10.3390/ani11051445 ◽

2021 ◽

Vol 11 (5) ◽

pp. 1445

Author(s):

Mauro Giammarino ◽

Silvana Mattiello ◽

Monica Battini ◽

Piero Quatto ◽

Luca Maria Battaglini ◽

...

Keyword(s):

Animal Welfare ◽

Confidence Intervals ◽

Bootstrap Method ◽

Dairy Goat ◽

Microsoft Excel ◽

Bootstrap Methods ◽

Welfare Indicators ◽

Observer Reliability ◽

High Concordance ◽

Variance Estimates

This study focuses on the problem of assessing inter-observer reliability (IOR) in the case of dichotomous categorical animal-based welfare indicators and the presence of two observers.
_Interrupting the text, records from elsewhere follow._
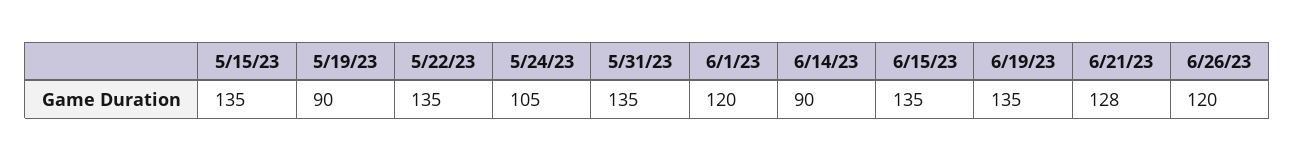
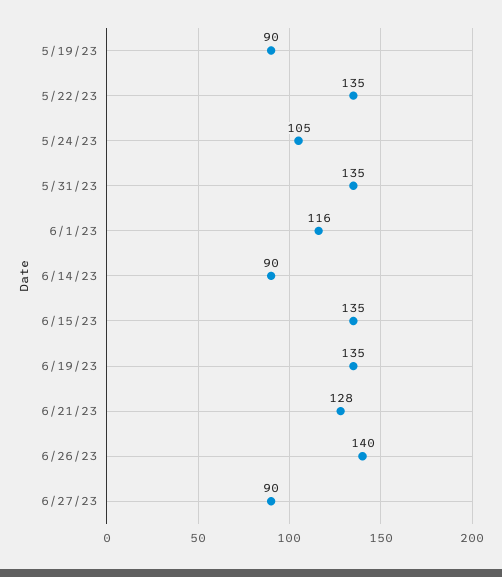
5/15/23: 135 -> none
6/1/23: 120 -> 116
6/26/23: 120 -> 140
6/27/23: none -> 90

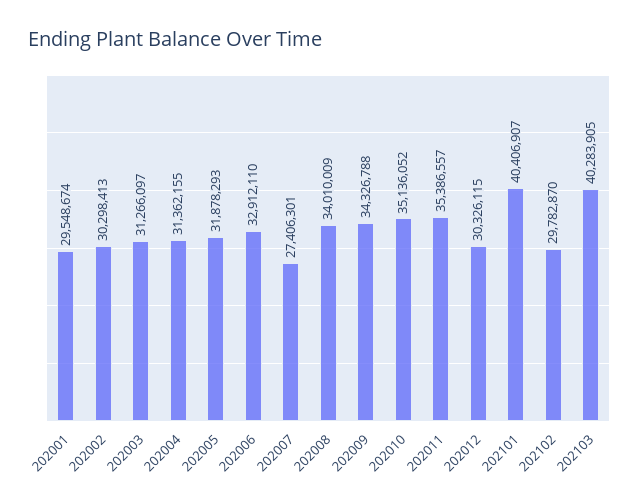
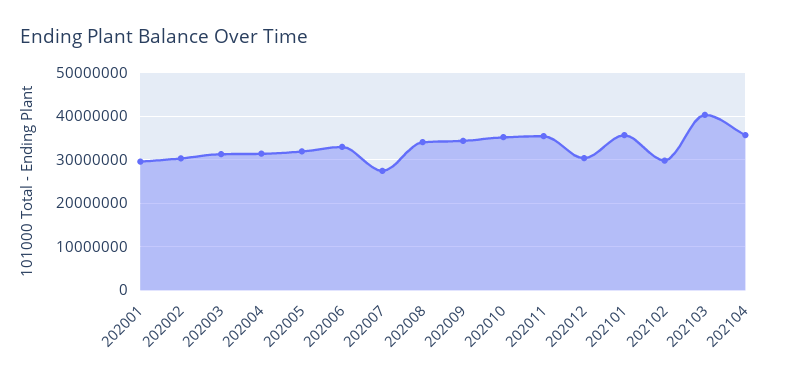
202101: 40406907 -> 36000000
202104: none -> 36000000

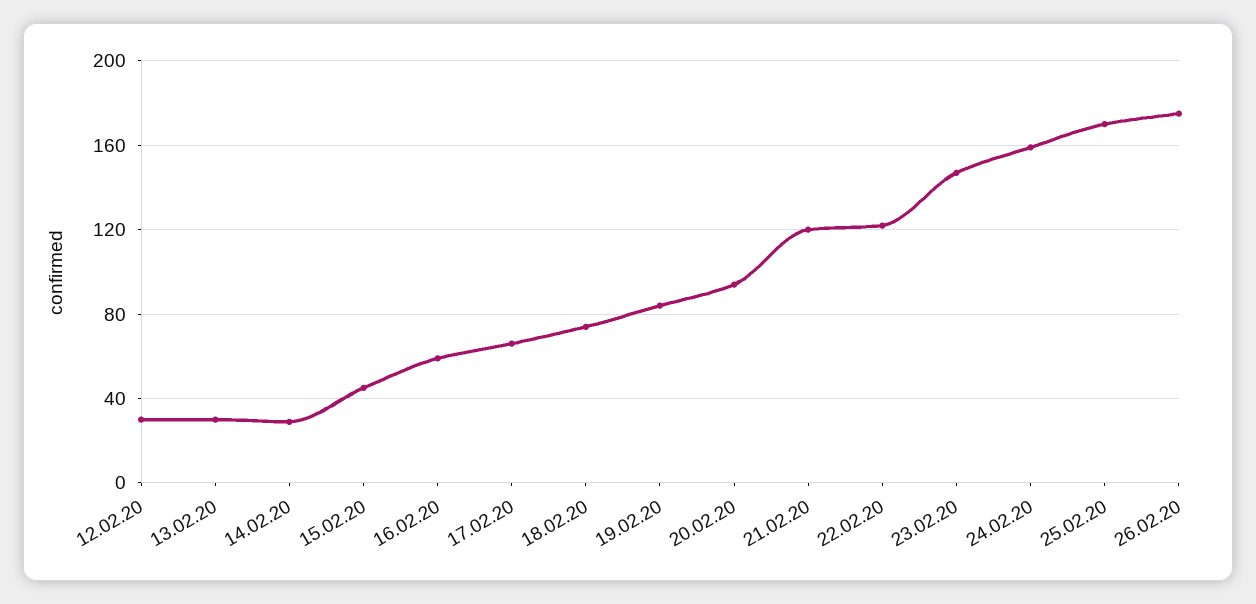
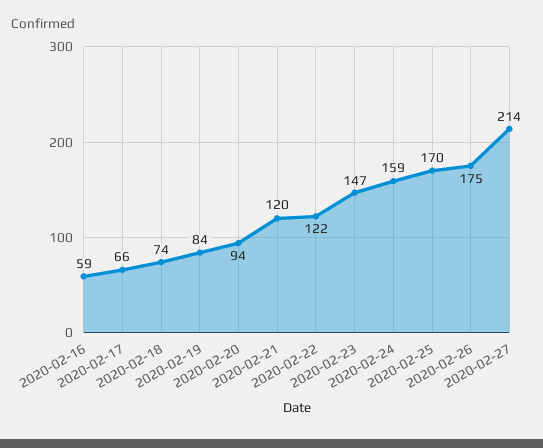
12.02.20: 30 -> none
13.02.20: 30 -> none
14.02.20: 30 -> none
15.02.20: 45 -> none
2020-02-27: none -> 214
Based on observations obtained from Animal Welfare Indicators (AWIN) project surveys conducted on nine dairy goat farms, and using udder asymmetry as an indicator, we compared the performance of the most popular agreement indexes available in the literature: Scott’s π, Cohen’s k, kPABAK, Holsti’s H, Krippendorff’s α, Hubert’s Γ, Janson and Vegelius’ J, Bangdiwala’s B, Andrés and Marzo’s ∆, and Gwet’s γ(AC1). Confidence intervals were calculated using closed formulas of variance estimates for π, k, kPABAK, H, α, Γ, J, ∆, and γ(AC1), while the bootstrap and exact bootstrap methods were used for all the indexes. All the indexes and closed formulas of variance estimates were calculated using Microsoft Excel. The bootstrap method was performed with R software, while the exact bootstrap method was performed with SAS software. k, π, and α exhibited a paradoxical behavior, showing unacceptably low values even in the presence of very high concordance rates. B and γ(AC1) showed values very close to the concordance rate, independently of its value. Both bootstrap and exact bootstrap methods turned out to be simpler compared to the implementation of closed variance formulas and provided effective confidence intervals for all the considered indexes. The best approach for measuring IOR in these cases is the use of B or γ(AC1), with bootstrap or exact bootstrap methods for confidence interval calculation.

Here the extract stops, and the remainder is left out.